= Dana Rosenblatt =

American boxer (born 1972)

"Dangerous" Dana Rosenblatt (born January 26, 1972, in Malden, Massachusetts) is a retired southpaw professional boxer who held a variety of minor boxing titles.

Rosenblatt began practicing martial arts at age 13 and earned a black belt in Tang Soo Do when he was 16. He also took up Judo when he was 16, and earned a brown belt.

He began competing as an amateur kickboxer at age 15, and won the U.S. amateur middleweight title.

Rosenblatt attended Malden Catholic High School, and later, Bunker Hill Community College, where he was an honors graduate.

==Boxing career==
Rosenblatt became a professional boxer in 1992, at the age of 20. He made $500 for his first fight, which was in Pikesville, Maryland.
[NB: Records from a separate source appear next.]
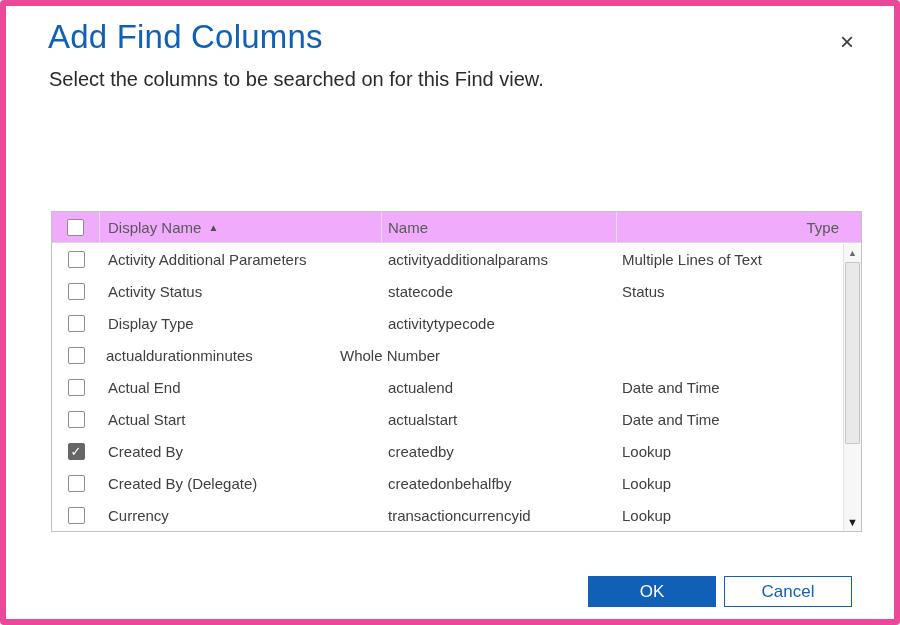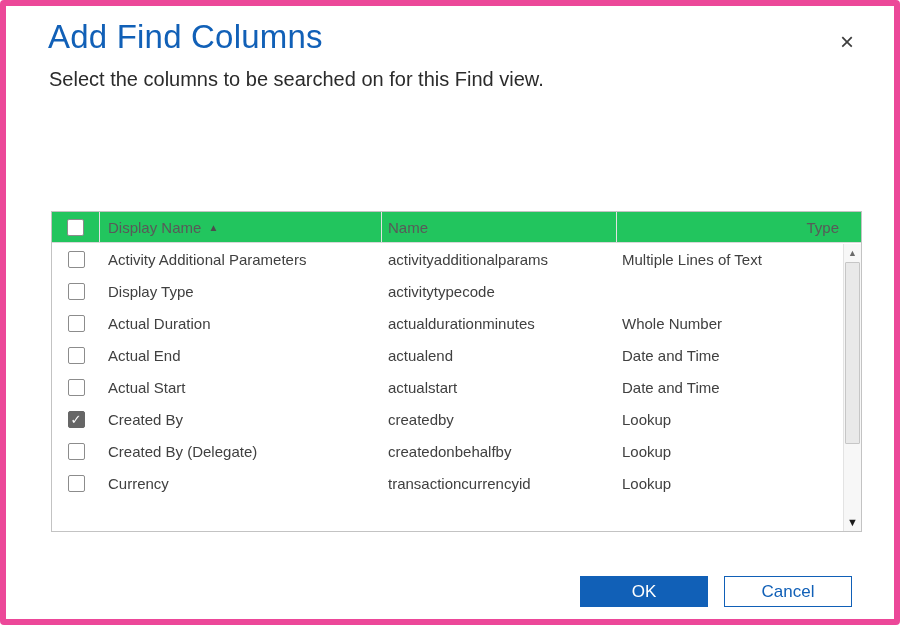"Display Name" .thead { background: #22c55e -> #f0abfc }
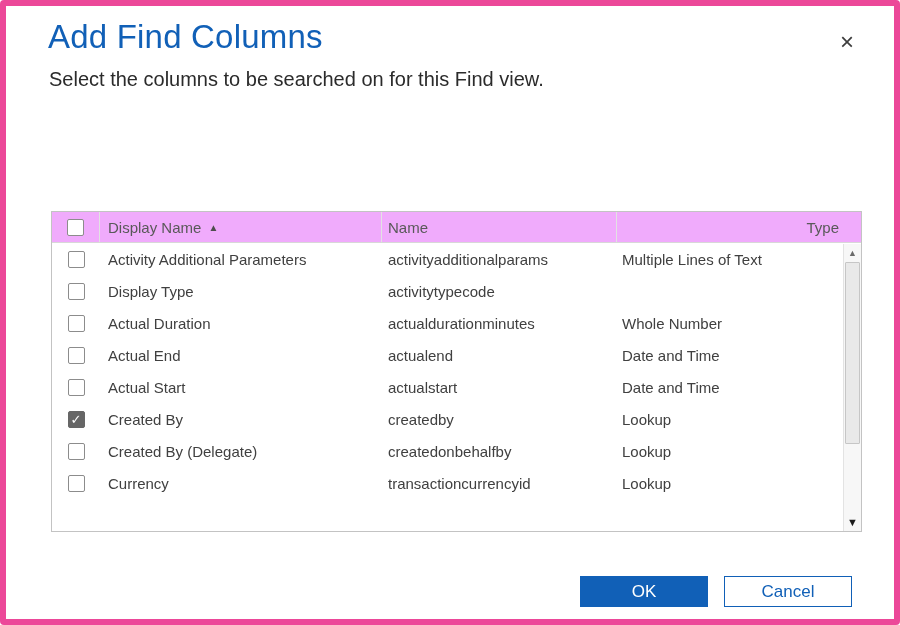"Activity Status" div.trow { html: none -> <div> <div> <span></span> </div> <div>Activity Status</div> <div>statecode</div> <div>Status</div> </div> }
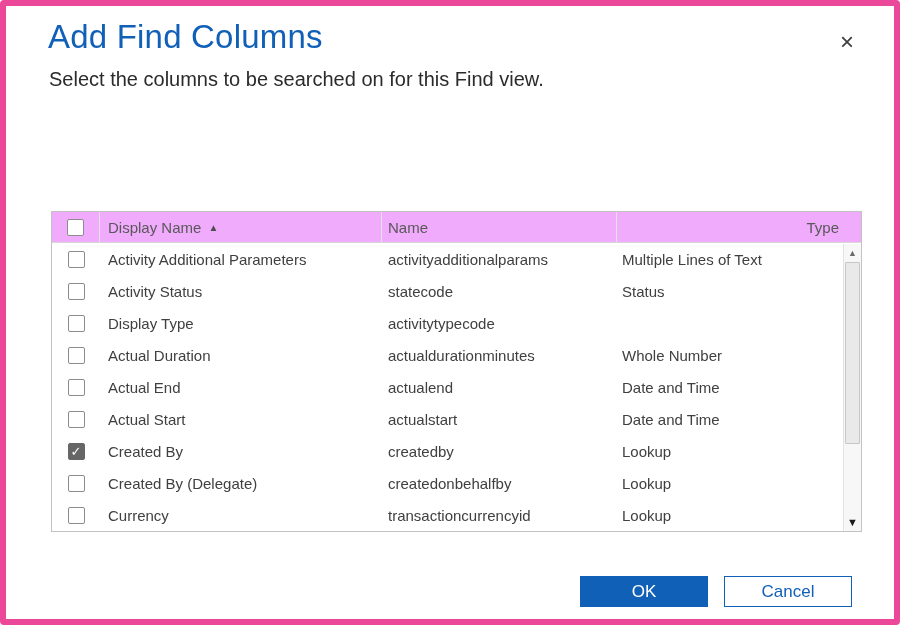"Actual Duration" div.cell { html: <div>Actual Duration</div> -> none }
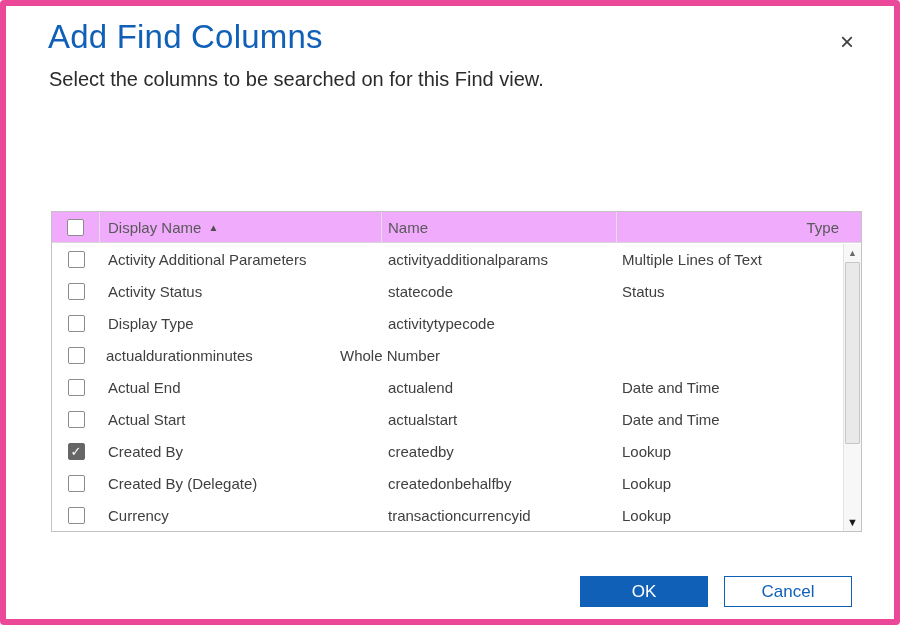"OK" .footer { gap: 16px -> 8px }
During his career he beat former U.S. Olympian Howard Davis Jr. and former junior middleweight champion Terry Norris.

On December 16, 1993, he defeated Sean Fitzgerald with a KO in the first round to win the New England middleweight title. He defeated Frank Savannah by TKO to win the World Boxing Council Continental Americas middleweight title. In 1995, he defeated Chad Parker with a KO in the first round to win the WBC Continental Americas Middleweight Title.

His only professional loss came when 2-time former champion Vinny Pazienza knocked him out in the 4th round during a 1996 fight. Following the bout Pazienza was fined $5,000 and suspended for 90 days by New Jersey boxing commissioner Larry Hazzard for punching referee Tony Orlando who had stepped in to stop the fight.

Rosenblatt later beat Pazienza in the 1999 rematch in a split decision, winning the vacant International Boxing Organization Super Middleweight Title.

Rosenblatt broke his hand in his victory over Glenwood Brown in January 1997 and needed over a year to recover.

On September 25, 1998, he defeated former 3-time WBC super welterweight champion "Terrible" Terry Norris in a unanimous 12-round decision, to capture the International Boxing Association World Middleweight Title.

He defeated Will "Kid Fire" McIntyre, 36–4–1, in October 2000. Several injuries, including a torn right shoulder rotator cuff, a separated left shoulder and torn labrum, and a hand fracture, led to a 20-month hiatus. His next fight was also his last: in a technical draw against Juan Carlos Viloria on June 28, 2002, Rosenblatt was again injured. He announced his retirement in August 2003 with a record of 37–1–2 (23).

==Career after boxing==
Rosenblatt began a career as a mortgage broker after his retirement from boxing.